The "anal pap" is a screening tool used in at-risk populations to identify individuals who have premalignant cytologic changes in their anal epithelium.
The incidence of anal cancer in the general population is less than one case per 100,000. However, when evaluating specific high-risk populations, such as women with cervical lesions and cervical and vulvar cancers, men who are HIV negative with high risk behaviors, and men or women who are HIV positive, the rate is as high as 70 cases per 100,000. Several biological similarities are shared between cervical and anal cancers, including an association with Human Papilloma Virus (HPV) infections.
Anal cytology is suggested as a screening test for selected patients at high-risk for anal squamous intraepithelial lesions (ASIL).
There are no official guidelines regarding anal cytology screening for ASIL. The following patient group information is based on the approach used by the Palefsky group at University of California at San Francisco which is spearheading the clinical research on anal dysplasia (Palefsky 2001).
HIV-negative men or women with a history of receptive anal intercourse or anal warts.
HIV-positive men with a history of anal intercourse or anal warts. Some clinicians screen patients with CD4 counts that are less than 500/mm3 more frequently.
HIV-negative women with a history of anal warts, high-grade cervical squamous intraepithelial lesions (SIL)/carcinoma, or vulvar SIL/carcinoma.
HIV-positive women. Some clinicians screen patients with CD4 counts that are less than 500/mm3 more frequently.
Consider screening patients with organ transplants on chronic immunosuppressive agents.
Anal squamous intraepithelial lesions (ASIL) may be detected in the anal canal and most likely represent the precursor to anal cancer.

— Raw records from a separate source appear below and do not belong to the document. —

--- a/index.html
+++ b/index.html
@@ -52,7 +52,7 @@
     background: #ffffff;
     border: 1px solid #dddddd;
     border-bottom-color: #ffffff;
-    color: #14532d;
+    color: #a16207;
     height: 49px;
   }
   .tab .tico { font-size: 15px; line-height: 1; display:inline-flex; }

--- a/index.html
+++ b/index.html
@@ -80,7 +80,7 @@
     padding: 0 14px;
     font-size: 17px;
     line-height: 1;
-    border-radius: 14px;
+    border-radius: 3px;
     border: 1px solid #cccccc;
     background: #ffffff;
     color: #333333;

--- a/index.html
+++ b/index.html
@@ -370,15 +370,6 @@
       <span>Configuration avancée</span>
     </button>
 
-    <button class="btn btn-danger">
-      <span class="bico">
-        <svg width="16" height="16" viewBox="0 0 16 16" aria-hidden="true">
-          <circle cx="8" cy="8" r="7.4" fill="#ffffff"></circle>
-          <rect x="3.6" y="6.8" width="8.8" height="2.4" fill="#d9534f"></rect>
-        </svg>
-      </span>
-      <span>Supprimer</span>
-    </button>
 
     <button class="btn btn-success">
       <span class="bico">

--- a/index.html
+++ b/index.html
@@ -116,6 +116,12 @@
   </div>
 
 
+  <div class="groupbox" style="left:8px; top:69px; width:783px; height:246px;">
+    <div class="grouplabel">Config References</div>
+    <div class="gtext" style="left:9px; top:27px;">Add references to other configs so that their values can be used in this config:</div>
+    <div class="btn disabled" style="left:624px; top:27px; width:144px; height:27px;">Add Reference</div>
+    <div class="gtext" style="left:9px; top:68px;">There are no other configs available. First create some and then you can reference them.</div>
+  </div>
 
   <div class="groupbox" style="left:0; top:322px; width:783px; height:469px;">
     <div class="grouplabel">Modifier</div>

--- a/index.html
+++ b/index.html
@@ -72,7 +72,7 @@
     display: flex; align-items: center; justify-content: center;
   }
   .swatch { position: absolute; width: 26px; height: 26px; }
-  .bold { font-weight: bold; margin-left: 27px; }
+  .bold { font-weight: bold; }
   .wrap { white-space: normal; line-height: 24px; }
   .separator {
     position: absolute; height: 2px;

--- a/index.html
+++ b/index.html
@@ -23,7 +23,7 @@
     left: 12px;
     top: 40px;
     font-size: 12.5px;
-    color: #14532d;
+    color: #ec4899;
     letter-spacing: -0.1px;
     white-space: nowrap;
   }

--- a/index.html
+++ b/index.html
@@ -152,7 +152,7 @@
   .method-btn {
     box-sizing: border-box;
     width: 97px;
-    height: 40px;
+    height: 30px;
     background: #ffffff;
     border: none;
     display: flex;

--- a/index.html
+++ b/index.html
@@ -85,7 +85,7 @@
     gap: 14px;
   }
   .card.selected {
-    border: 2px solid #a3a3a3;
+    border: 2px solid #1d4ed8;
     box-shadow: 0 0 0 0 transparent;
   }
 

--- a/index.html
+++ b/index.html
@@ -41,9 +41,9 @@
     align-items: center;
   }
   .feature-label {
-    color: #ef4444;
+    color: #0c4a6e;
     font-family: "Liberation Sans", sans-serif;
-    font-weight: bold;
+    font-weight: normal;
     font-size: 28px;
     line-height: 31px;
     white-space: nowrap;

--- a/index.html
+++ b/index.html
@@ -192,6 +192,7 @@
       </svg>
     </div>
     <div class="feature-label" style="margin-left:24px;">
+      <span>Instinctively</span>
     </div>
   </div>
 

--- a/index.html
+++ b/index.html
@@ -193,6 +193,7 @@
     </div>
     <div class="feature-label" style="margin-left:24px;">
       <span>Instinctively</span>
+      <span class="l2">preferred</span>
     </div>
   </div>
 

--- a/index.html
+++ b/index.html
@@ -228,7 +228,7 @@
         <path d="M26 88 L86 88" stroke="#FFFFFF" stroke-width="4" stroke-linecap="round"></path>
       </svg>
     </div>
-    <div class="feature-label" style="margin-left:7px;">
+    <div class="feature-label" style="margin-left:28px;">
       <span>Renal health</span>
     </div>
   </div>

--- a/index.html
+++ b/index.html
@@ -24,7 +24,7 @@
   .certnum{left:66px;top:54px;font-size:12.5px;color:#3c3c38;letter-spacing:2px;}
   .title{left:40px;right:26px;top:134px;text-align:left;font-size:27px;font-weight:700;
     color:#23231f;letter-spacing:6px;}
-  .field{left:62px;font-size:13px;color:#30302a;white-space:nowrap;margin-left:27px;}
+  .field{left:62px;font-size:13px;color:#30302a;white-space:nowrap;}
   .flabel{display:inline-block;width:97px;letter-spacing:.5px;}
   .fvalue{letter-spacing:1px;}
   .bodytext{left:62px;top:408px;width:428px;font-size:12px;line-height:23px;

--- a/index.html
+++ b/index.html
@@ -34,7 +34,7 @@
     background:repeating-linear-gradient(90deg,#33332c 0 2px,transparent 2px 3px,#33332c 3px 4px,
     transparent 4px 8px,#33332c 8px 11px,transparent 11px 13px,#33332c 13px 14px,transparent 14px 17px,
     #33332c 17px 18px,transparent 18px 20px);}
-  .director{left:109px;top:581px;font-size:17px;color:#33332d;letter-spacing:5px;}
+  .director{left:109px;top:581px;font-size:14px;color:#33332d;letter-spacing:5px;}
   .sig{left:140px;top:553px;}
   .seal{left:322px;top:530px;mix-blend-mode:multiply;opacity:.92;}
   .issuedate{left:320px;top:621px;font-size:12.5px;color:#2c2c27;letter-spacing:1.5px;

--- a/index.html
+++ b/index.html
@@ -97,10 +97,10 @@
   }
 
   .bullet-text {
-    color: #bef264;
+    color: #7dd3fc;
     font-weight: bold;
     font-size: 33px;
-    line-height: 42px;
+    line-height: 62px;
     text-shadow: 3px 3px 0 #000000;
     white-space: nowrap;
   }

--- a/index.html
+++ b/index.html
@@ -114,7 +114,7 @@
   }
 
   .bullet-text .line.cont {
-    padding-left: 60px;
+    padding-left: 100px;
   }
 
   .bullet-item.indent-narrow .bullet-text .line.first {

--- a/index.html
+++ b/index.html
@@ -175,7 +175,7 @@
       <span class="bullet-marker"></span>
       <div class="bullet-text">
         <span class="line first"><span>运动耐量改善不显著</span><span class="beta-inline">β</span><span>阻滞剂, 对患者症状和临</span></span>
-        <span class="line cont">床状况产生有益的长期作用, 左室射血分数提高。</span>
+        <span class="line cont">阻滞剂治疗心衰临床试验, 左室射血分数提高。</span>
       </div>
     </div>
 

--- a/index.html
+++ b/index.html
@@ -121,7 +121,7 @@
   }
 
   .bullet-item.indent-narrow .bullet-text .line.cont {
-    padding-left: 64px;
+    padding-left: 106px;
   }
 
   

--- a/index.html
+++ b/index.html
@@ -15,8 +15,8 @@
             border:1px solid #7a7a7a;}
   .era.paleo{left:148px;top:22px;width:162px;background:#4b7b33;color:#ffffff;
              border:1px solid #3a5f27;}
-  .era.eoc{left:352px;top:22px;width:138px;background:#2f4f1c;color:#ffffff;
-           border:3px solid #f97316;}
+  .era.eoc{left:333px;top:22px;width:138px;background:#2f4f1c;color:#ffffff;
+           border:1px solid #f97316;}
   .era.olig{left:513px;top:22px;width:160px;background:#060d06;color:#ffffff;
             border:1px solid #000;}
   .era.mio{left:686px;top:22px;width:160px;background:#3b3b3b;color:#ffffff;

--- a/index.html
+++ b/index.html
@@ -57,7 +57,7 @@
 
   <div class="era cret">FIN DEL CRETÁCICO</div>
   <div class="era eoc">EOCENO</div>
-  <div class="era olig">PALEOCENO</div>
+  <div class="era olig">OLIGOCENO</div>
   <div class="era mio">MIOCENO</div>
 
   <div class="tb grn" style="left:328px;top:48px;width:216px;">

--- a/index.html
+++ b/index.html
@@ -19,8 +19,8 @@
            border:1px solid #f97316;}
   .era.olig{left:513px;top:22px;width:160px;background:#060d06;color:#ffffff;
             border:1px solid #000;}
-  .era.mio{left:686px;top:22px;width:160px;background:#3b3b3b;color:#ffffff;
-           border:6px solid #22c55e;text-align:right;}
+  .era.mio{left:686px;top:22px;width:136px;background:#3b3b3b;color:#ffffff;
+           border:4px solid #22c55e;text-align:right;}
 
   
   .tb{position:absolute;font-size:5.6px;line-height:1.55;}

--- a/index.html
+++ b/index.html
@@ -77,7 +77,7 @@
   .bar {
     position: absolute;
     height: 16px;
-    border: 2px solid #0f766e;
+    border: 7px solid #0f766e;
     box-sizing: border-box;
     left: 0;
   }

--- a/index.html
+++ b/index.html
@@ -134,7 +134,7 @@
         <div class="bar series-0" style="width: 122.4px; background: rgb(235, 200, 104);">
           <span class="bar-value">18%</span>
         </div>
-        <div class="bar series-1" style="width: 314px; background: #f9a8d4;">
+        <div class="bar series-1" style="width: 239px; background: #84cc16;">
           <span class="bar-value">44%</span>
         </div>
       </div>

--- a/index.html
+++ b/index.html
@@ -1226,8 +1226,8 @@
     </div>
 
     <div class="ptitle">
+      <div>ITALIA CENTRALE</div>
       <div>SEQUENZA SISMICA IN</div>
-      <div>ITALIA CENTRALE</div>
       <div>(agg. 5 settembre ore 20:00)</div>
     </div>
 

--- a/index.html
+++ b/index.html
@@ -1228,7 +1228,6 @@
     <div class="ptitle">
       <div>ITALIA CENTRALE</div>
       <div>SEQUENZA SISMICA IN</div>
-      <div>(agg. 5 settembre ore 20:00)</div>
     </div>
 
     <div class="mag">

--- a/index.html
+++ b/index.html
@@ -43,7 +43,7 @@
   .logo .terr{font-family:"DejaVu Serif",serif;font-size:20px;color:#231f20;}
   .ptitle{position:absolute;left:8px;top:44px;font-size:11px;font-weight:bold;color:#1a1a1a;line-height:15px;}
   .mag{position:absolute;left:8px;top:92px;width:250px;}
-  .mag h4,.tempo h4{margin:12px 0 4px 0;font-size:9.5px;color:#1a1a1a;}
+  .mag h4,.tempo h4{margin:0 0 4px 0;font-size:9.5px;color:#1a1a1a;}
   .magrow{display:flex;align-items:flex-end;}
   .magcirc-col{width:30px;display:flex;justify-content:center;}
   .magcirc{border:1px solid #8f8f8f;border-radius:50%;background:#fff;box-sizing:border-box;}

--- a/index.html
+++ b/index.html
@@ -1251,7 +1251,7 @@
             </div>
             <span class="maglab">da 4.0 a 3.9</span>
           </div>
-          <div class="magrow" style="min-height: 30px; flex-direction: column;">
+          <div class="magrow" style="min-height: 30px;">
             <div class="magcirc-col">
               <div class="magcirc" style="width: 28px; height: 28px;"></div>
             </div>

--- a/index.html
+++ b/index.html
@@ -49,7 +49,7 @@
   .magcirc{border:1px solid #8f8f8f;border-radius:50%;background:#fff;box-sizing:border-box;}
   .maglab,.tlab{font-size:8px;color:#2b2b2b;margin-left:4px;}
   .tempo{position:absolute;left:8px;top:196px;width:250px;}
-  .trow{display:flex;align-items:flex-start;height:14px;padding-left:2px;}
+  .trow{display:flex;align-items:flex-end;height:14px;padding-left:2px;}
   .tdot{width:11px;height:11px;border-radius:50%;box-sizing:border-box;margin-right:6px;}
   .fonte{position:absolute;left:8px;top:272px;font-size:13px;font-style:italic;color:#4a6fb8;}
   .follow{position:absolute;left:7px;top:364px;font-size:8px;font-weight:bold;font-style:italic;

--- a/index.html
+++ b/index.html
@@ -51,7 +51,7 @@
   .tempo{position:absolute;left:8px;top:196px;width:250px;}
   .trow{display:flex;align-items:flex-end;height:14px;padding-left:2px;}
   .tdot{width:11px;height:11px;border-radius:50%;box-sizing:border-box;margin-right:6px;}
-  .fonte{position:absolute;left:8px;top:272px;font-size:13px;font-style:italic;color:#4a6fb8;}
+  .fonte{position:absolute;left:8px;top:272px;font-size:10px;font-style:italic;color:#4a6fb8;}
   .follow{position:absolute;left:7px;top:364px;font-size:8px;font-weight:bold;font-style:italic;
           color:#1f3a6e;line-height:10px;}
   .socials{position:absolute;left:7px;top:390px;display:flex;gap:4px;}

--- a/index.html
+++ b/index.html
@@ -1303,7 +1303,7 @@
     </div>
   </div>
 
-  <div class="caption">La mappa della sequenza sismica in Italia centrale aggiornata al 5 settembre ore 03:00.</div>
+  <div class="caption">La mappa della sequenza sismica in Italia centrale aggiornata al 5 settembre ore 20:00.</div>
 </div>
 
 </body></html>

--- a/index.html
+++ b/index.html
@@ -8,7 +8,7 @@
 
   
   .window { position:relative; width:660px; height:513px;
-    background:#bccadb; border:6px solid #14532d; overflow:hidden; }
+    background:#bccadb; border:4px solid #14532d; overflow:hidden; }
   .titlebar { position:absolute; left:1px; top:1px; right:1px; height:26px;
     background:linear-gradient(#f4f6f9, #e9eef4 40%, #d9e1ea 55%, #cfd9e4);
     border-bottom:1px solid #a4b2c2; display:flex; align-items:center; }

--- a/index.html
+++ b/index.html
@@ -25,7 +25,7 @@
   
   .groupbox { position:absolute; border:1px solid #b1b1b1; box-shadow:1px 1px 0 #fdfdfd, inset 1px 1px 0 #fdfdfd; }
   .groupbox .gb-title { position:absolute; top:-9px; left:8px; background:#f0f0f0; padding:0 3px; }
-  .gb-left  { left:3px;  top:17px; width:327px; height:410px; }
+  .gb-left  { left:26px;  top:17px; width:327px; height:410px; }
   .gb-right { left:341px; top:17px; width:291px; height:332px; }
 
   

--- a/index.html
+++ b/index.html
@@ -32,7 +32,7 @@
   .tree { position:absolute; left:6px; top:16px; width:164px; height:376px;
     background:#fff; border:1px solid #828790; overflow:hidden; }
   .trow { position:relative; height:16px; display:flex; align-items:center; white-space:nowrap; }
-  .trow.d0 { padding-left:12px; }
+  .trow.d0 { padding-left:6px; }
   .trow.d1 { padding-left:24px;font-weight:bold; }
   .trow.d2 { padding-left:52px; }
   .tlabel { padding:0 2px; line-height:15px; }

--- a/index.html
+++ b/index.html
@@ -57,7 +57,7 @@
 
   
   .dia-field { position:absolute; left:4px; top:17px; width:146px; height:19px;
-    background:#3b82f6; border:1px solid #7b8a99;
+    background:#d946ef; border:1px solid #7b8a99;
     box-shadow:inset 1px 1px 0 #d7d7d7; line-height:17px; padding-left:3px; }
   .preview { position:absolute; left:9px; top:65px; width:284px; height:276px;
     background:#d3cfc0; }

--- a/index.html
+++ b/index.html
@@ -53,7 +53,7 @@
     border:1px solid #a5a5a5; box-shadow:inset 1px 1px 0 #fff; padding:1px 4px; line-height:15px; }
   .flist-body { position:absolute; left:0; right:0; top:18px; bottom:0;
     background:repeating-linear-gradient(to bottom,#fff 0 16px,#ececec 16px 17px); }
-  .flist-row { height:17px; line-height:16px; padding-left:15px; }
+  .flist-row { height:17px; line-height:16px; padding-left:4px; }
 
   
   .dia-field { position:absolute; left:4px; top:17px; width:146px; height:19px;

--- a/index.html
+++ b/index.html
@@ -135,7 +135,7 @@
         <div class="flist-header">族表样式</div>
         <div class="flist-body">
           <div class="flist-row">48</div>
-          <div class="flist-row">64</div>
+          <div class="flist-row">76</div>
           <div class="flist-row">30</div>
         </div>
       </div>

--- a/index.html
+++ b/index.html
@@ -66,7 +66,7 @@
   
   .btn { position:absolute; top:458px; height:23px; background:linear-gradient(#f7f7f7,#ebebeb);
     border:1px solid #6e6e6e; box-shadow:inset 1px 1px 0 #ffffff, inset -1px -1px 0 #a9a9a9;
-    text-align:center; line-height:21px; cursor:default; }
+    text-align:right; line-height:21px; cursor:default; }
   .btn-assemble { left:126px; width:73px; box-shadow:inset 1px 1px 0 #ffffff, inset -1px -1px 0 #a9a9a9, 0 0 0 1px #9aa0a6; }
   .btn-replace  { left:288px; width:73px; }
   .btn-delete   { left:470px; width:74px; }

ASILs range from low to high grade. High-grade squamous intraepithelial lesions (HSIL) most likely represent true invasive cancer precursor lesions in the cervix, and most likely in the anus. Atypical squamous cells of undetermined significance (ASCUS) may also be found on cytologic examination in both the cervix and the anus, and these lesions are often accompanied by biopsy-proven SIL.
Anoscopic and histologic assessment of anal lesions is critical to classify the lesions accurately, since the grade of anal cytology often does not correspond to that of histology, which remains the gold standard. Still, anal cytology appears to play an invaluable role in detecting and treating high-grade dysplastic lesions before they progress to anal cancer. Any cytologic abnormality should be followed up with high resolution anoscopy and any lesion should be biopsied to confirm the grade of dysplasia.
Anal cytology reports will generally follow the format for cervical cytology. The absence of columnar cells in the smear does not reflect the validity of the sample. The sensitivity, specificity, and predictive value do not hinge on the presence or absence of columnar cells. Some sources, however, recommend that both squamous and columnar cells should be present in samples for adequate interpretation of slides.
Specimen Required: The methodology for this assay is routine cytopathologic evaluation using either conventional smears or the ThinPrep® method.